6. In the present case, the assessee was required to file the forms by June,
2013 but has failed to do so. In the meantime, Assessment Order was passed in
2015 which also was not appealed by the assessee. Only in the year 2020, the
assessee had approached the Commissioner to accept the declaration in Form
'C' and reopen the assessment. The Commissioner, however, turned down the
prayer with the endorsement that he had no power to reopen the assessment
after a lapse of four years.
7. As per Section 9 of the Central Sales Tax Act, 1956 ('Act of 1956', for
brevity), provisions relating to assessment, re-assessment or reopening under
general sales tax law of the appropriate State, i.e., A.P. Value Added Tax Act
in the present case, shall apply to the proceedings under the Act of 1956.

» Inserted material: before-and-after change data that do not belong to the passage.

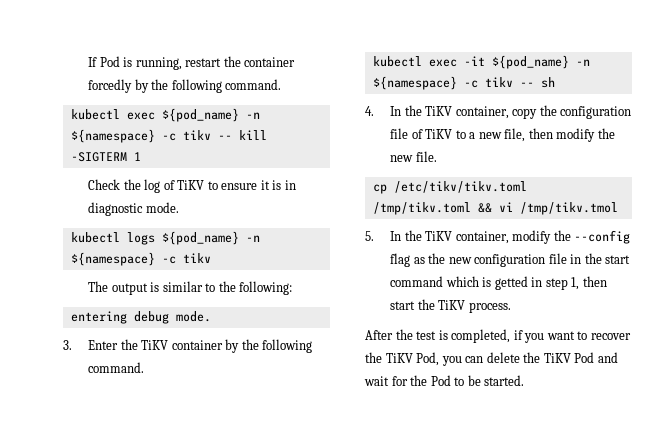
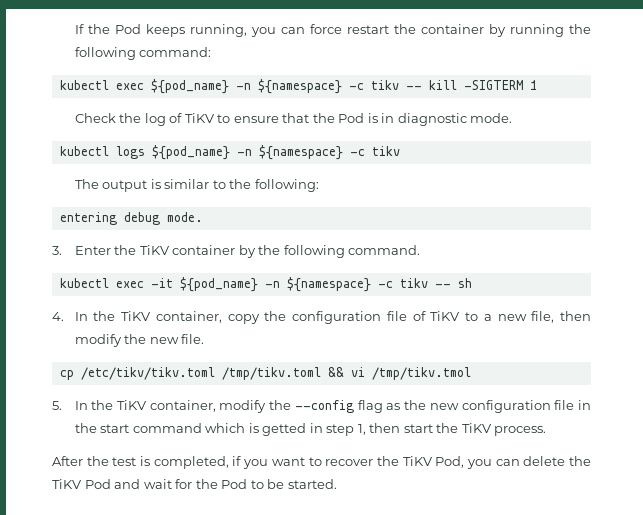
[99,56,182,70] Pod is running, -> [87,24,342,37] the Pod keeps running, you can force
[88,79,282,93] forcedly by the following command. -> [488,24,591,37] [74,47,212,60] by running the following command:
[260,180,270,190] it -> [282,113,365,123] that the Pod

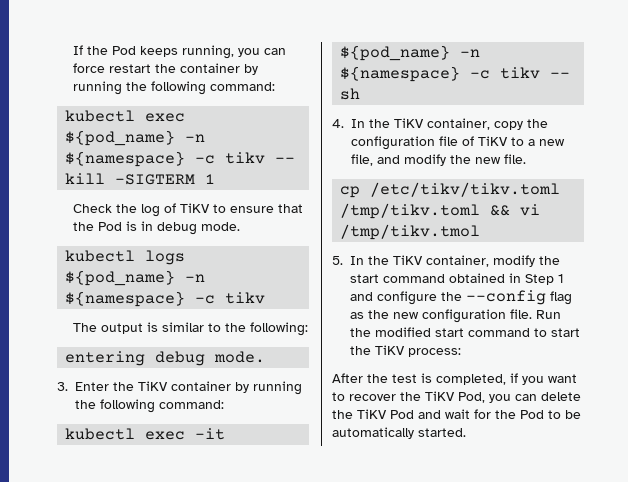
[397,113,467,126] diagnostic -> [156,222,197,235] debug
[258,245,421,258] the following command. -> [253,381,302,395] [75,399,224,413] running the following command:
[560,311,592,321] then -> [377,155,400,164] and
(292, 405) none -> [350,273,564,285] [350,291,462,305] start command obtained in Step 1 and configure the
[554,400,591,410] [74,423,401,436] file in the start command which is getted in step 1, then -> [510,309,561,319] [350,327,547,337] file. Run the modified start command to
[494,426,547,436] process. -> [408,348,461,357] process:
(285, 484) none -> [332,427,414,439] automatically

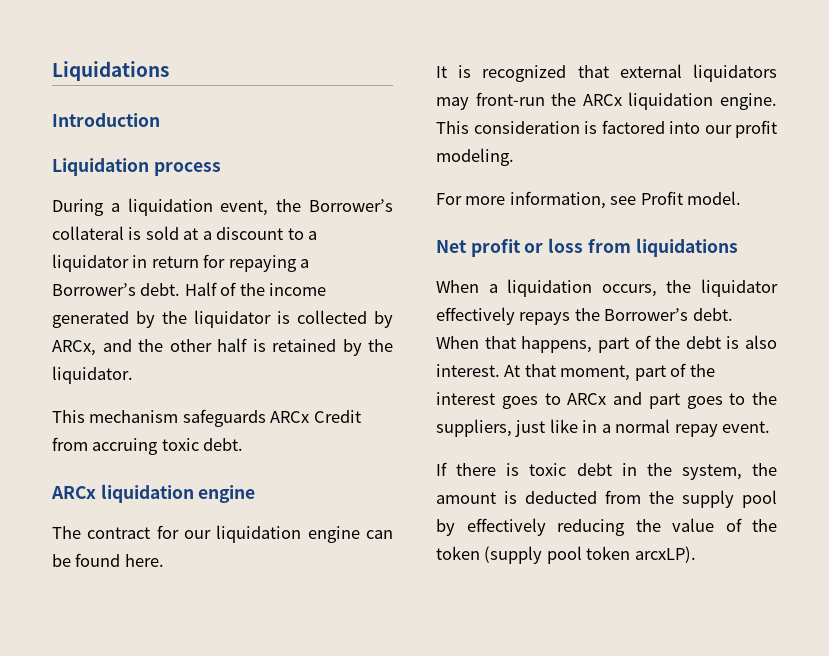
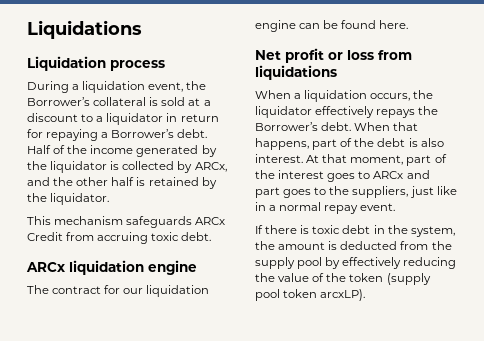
[52,113,160,127] // Introduction -> (142, 29) none
[436,64,777,82] [436,92,777,110] [436,120,777,138] [436,148,514,166] [436,191,742,209] // It is recognized that external liquidators may front-run the ARCx liquidation engine. This consideration is factored into our profit modeling. // For more information, see Profit model. -> (409, 24) none

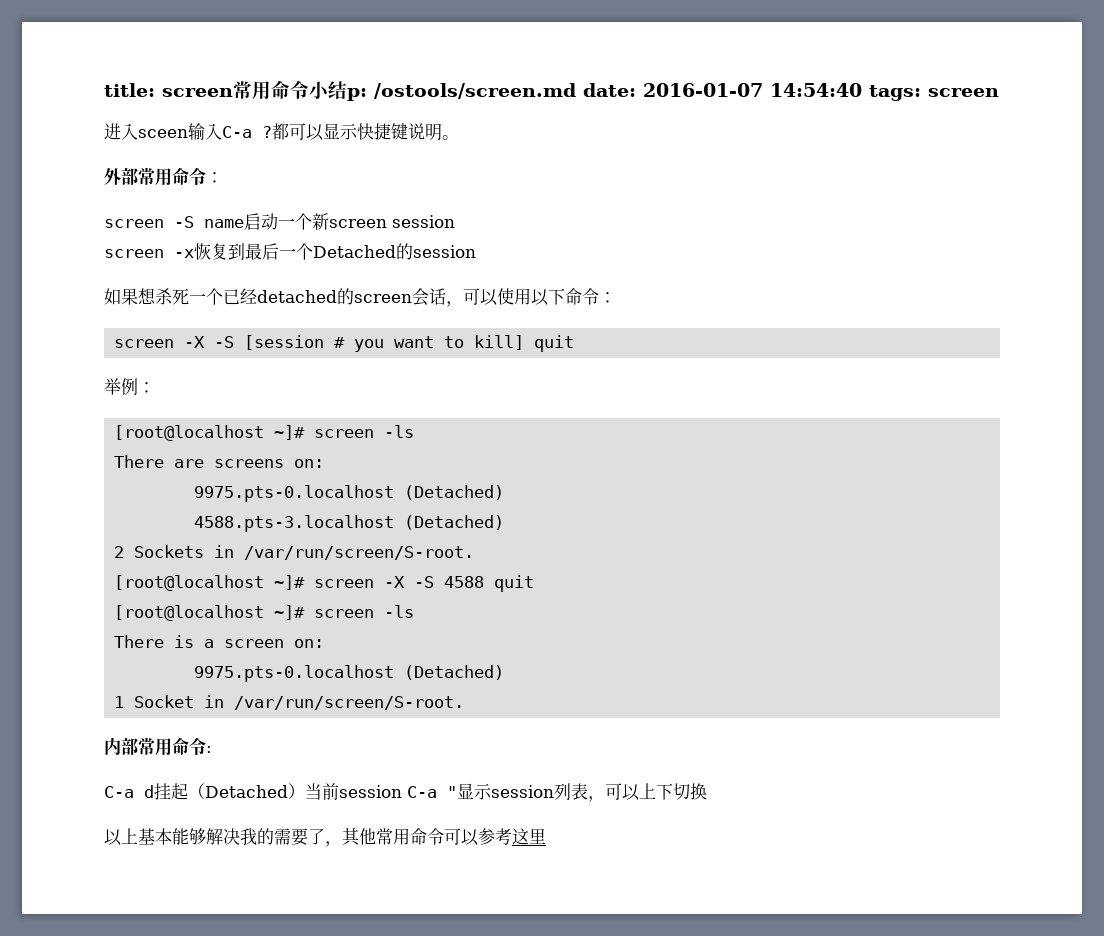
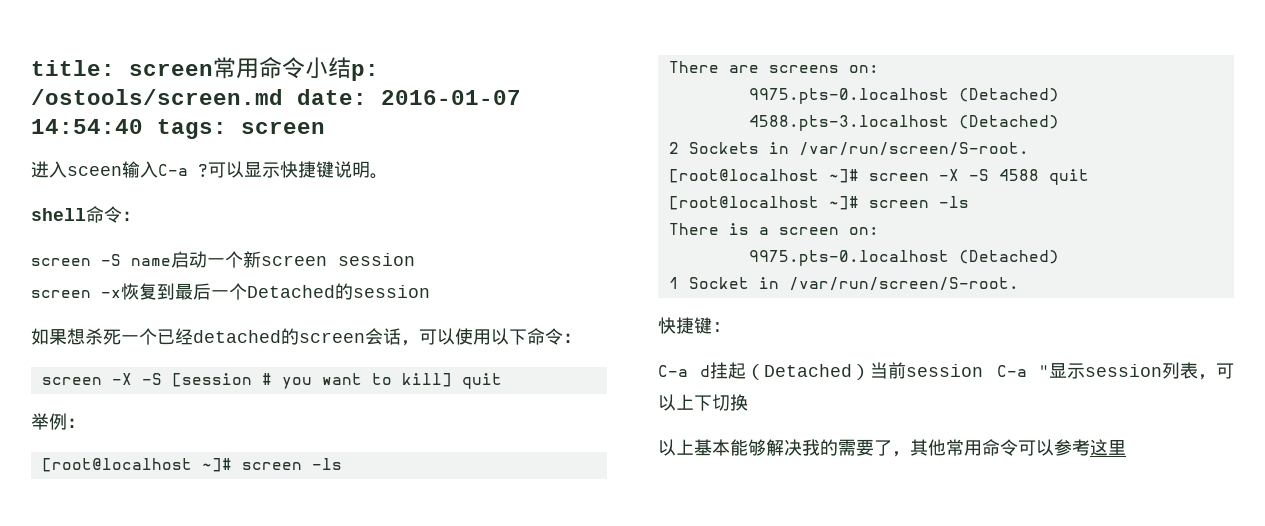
[272,123,289,140] 都 -> (208, 170) none
[104,167,172,186] 外部常用 -> [31,208,86,221] shell
[104,737,206,756] 内部常用命令 -> [658,317,712,334] 快捷键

Section 21 of the AP VAT Act relates to Assessment. Sub-sections (4) and (5) of
Section 21 of the AP VAT Act provide the time frame within which such
assessment is to be made. They read as under:
Sub-section (4):
"The authority prescribed may, based on any information available or on any other basis, conduct a detailed scrutiny of the accounts of any VAT dealer or TOT dealer and where any assessment as a result of such scrutiny becomes necessary, such assessment shall be made within a period of four years from the end of the period for which the assessment is to be made."
3 JB, J & KSR, J
W.P.No.3691 of 2021
Sub-section (5):
"Where any wilful evasion of tax has been committed by a dealer, an assessment shall be made to the best of his judgment by the authority prescribed within a period of six years of date of filing of the return or the first return relating to such offence."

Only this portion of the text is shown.